Le patriarche de l’Église érythréenne orthodoxe a été déposé par le gouvernement du pays en 2006, et se trouve depuis bientôt onze ans en résidence surveillée et au secret (voir notre n° 131). La dictature érythréenne est impitoyable avec les chrétiens, y compris les membres d’Églises reconnues. L’ONG Portes Ouvertes classe ce pays comme le dixième plus dangereux pour les chrétiens…

Des sources proches de Christian Solidarity Worldwide (CSW) déclarent qu’il n’y a aucune amélioration significative des conditions de vie de Sa Sainteté Antoine Ier […].


Il fut illégalement déposé en janvier 2006 pour avoir résisté à plusieurs reprises aux ingérences du gouvernement érythréen dans les affaires de l’Église.
On prétend que les déplacements de Sa Sainteté Antoine Ier sont limités par les autorités à deux pièces situées dans le quartier des domestiques d’une villa appartenant à deux évêques de moindre rang.
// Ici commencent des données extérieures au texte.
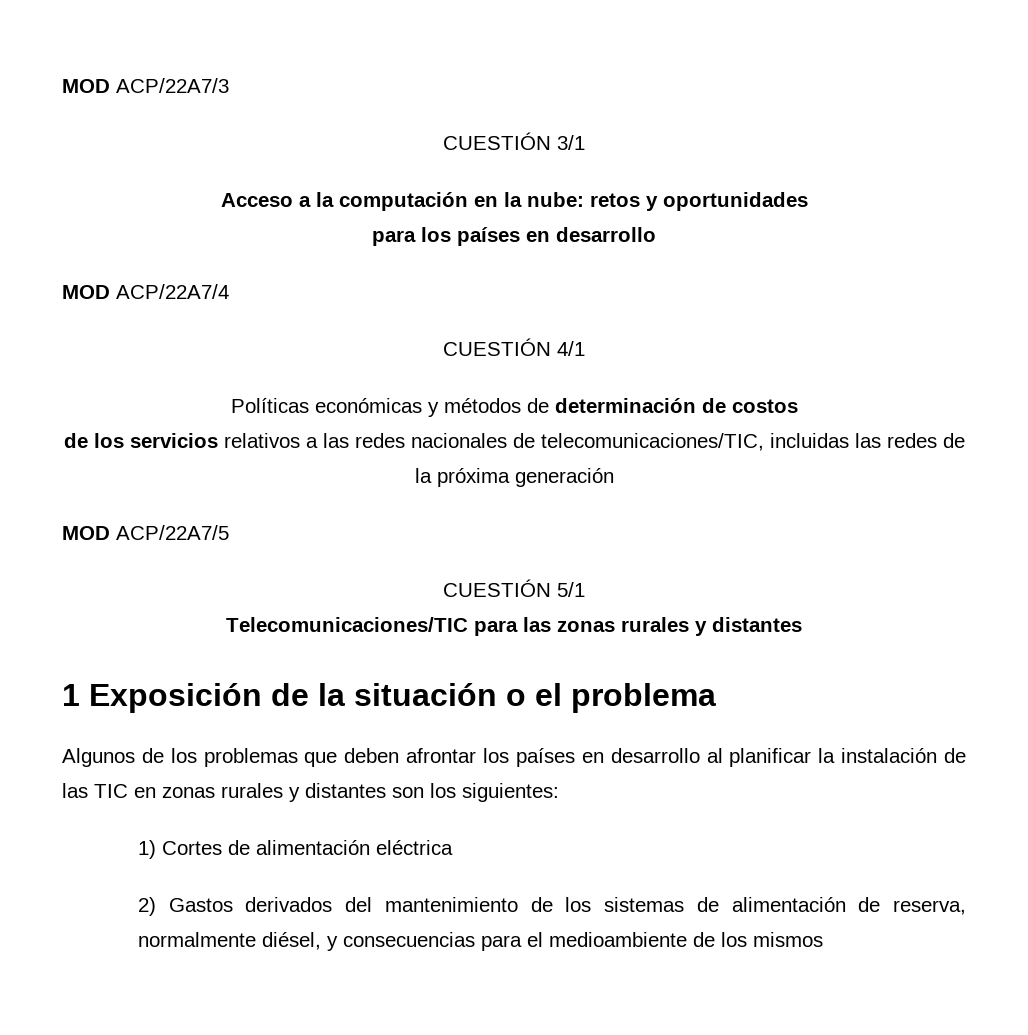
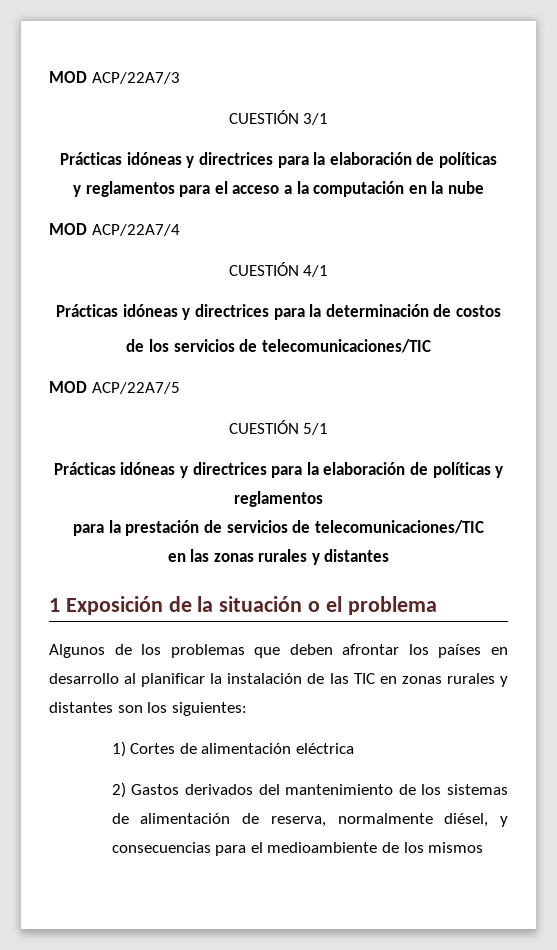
  CUESTIÓN 3/1
- Acceso a la computación en la nube: retos y oportunidades
- para los países en desarrollo
+ Prácticas idóneas y directrices para la elaboración de políticas
+ y reglamentos para el acceso a la computación en la nube
  MOD ACP/22A7/4
  CUESTIÓN 4/1
- Políticas económicas y métodos de determinación de costos
+ Prácticas idóneas y directrices para la determinación de costos
- de los servicios relativos a las redes nacionales de telecomunicaciones/TIC, incluidas las redes de la próxima generación
+ de los servicios de telecomunicaciones/TIC
  MOD ACP/22A7/5
  CUESTIÓN 5/1
- Telecomunicaciones/TIC para las zonas rurales y distantes
+ Prácticas idóneas y directrices para la elaboración de políticas y reglamentos
+ para la prestación de servicios de telecomunicaciones/TIC
+ en las zonas rurales y distantes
Elizabeth Chyrum, directrice de Human Rights Concern-Eritrea (HRC-E), a déclaré : « C’est insul-tant que le patriarche légitime de l’Église orthodoxe soit confiné au quartier des domestiques d’une résidence ou deux évêques de moindre rang vivent dans une villa […]. »
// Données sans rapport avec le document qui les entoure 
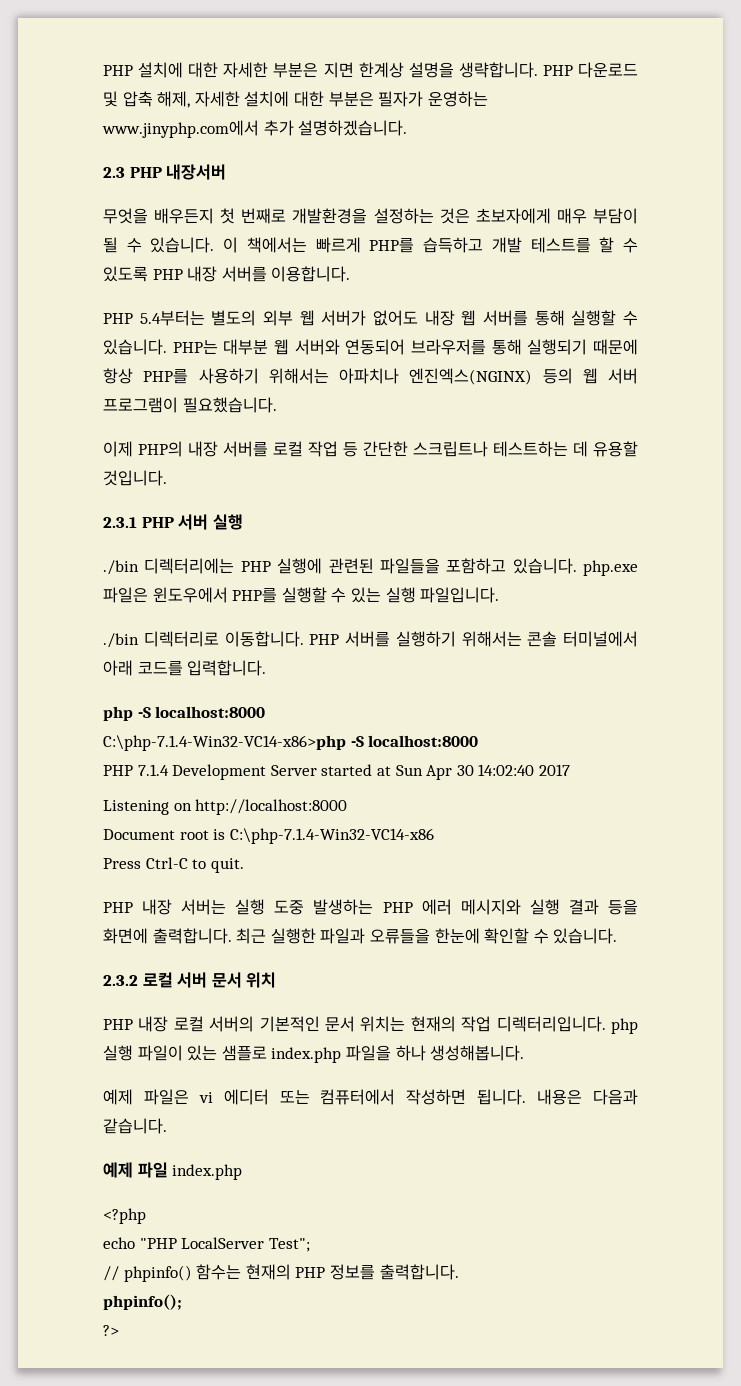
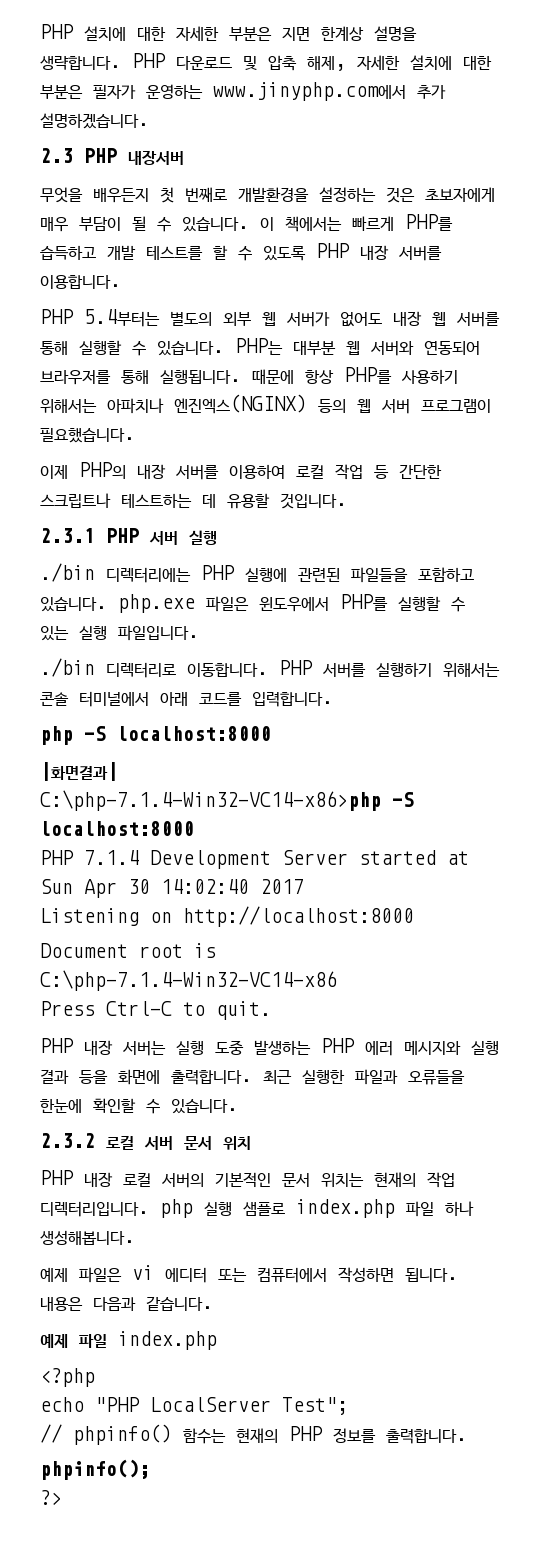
- PHP는 대부분 웹 서버와 연동되어 브라우저를 통해 실행되기 때문에 항상 PHP를 사용하기 위해서는 아파치나 엔진엑스(NGINX) 등의 웹 서버 프로그램이 필요했습니다.
+ PHP는 대부분 웹 서버와 연동되어 브라우저를 통해 실행됩니다. 때문에 항상 PHP를 사용하기 위해서는 아파치나 엔진엑스(NGINX) 등의 웹 서버 프로그램이 필요했습니다.
- 이제 PHP의 내장 서버를 로컬 작업 등 간단한 스크립트나 테스트하는 데 유용할 것입니다.
+ 이제 PHP의 내장 서버를 이용하여 로컬 작업 등 간단한 스크립트나 테스트하는 데 유용할 것입니다.
+ |화면결과|
- PHP 내장 로컬 서버의 기본적인 문서 위치는 현재의 작업 디렉터리입니다. php 실행 파일이 있는 샘플로 index.php 파일을 하나 생성해봅니다.
+ PHP 내장 로컬 서버의 기본적인 문서 위치는 현재의 작업 디렉터리입니다. php 실행 샘플로 index.php 파일 하나 생성해봅니다.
Des spéculations avaient couru en juillet dernier, selon lesquelles le dirigeant orthodoxe pourrait être incessamment libéré et réinstauré, après qu’on le vit apparaître publiquement dans une église.

Ces espoirs furent anéantis lorsque Sa Sainteté Antoine Ier fut empêché de poser une question au cours de la liturgie puis emmené précipitamment hors du bâtiment.
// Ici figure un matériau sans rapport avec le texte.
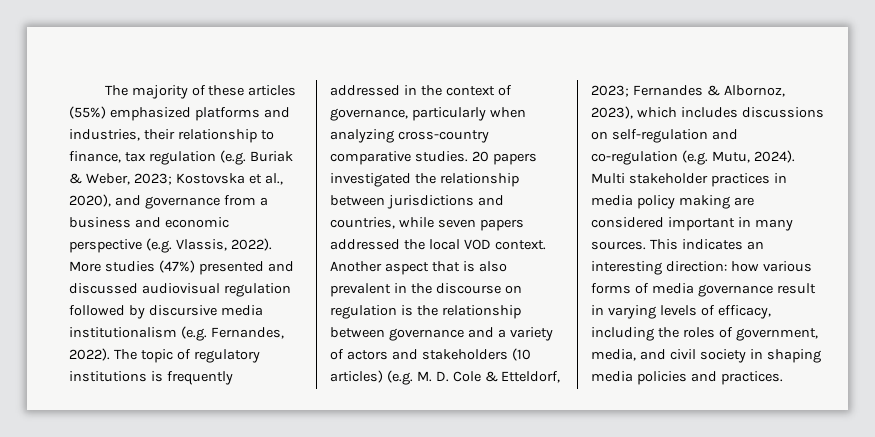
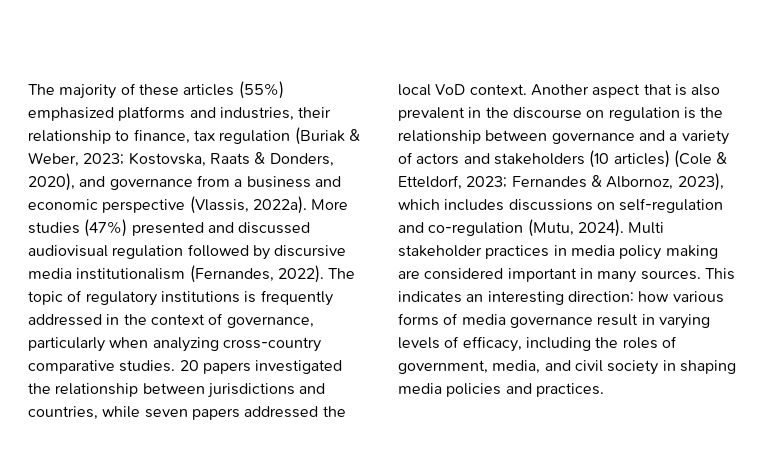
- The majority of these articles (55%) emphasized platforms and industries, their relationship to finance, tax regulation (e.g. Buriak & Weber, 2023; Kostovska et al., 2020), and governance from a business and economic perspective (e.g. Vlassis, 2022).
+ The majority of these articles (55%) emphasized platforms and industries, their relationship to finance, tax regulation (Buriak & Weber, 2023; Kostovska, Raats & Donders, 2020), and governance from a business and economic perspective (Vlassis, 2022a).
- More studies (47%) presented and discussed audiovisual regulation followed by discursive media institutionalism (e.g. Fernandes, 2022).
+ More studies (47%) presented and discussed audiovisual regulation followed by discursive media institutionalism (Fernandes, 2022).
- 20 papers investigated the relationship between jurisdictions and countries, while seven papers addressed the local VOD context.
+ 20 papers investigated the relationship between jurisdictions and countries, while seven papers addressed the local VoD context.
- Another aspect that is also prevalent in the discourse on regulation is the relationship between governance and a variety of actors and stakeholders (10 articles) (e.g. M. D. Cole & Etteldorf, 2023; Fernandes & Albornoz, 2023), which includes discussions on self-regulation and co-regulation (e.g. Mutu, 2024).
+ Another aspect that is also prevalent in the discourse on regulation is the relationship between governance and a variety of actors and stakeholders (10 articles) (Cole & Etteldorf, 2023; Fernandes & Albornoz, 2023), which includes discussions on self-regulation and co-regulation (Mutu, 2024).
Meryn Thomas, directeur général de CSW […], a déclaré : « Nous renouvelons notre exigence de la libération sans condition du patriarche et de sa réinstallation, et que des représentants des Églises orthodoxes sœurs orientales puissent lui rendre visite non seulement pour s’assurer de sa réinstallation et de son bien-être, mais aussi pour s’assurer du processus de réconciliation qu’on dit s’être déroulé entre le patriarche et le clergé renégat ».

Premier, 7 décembre – traduction CH.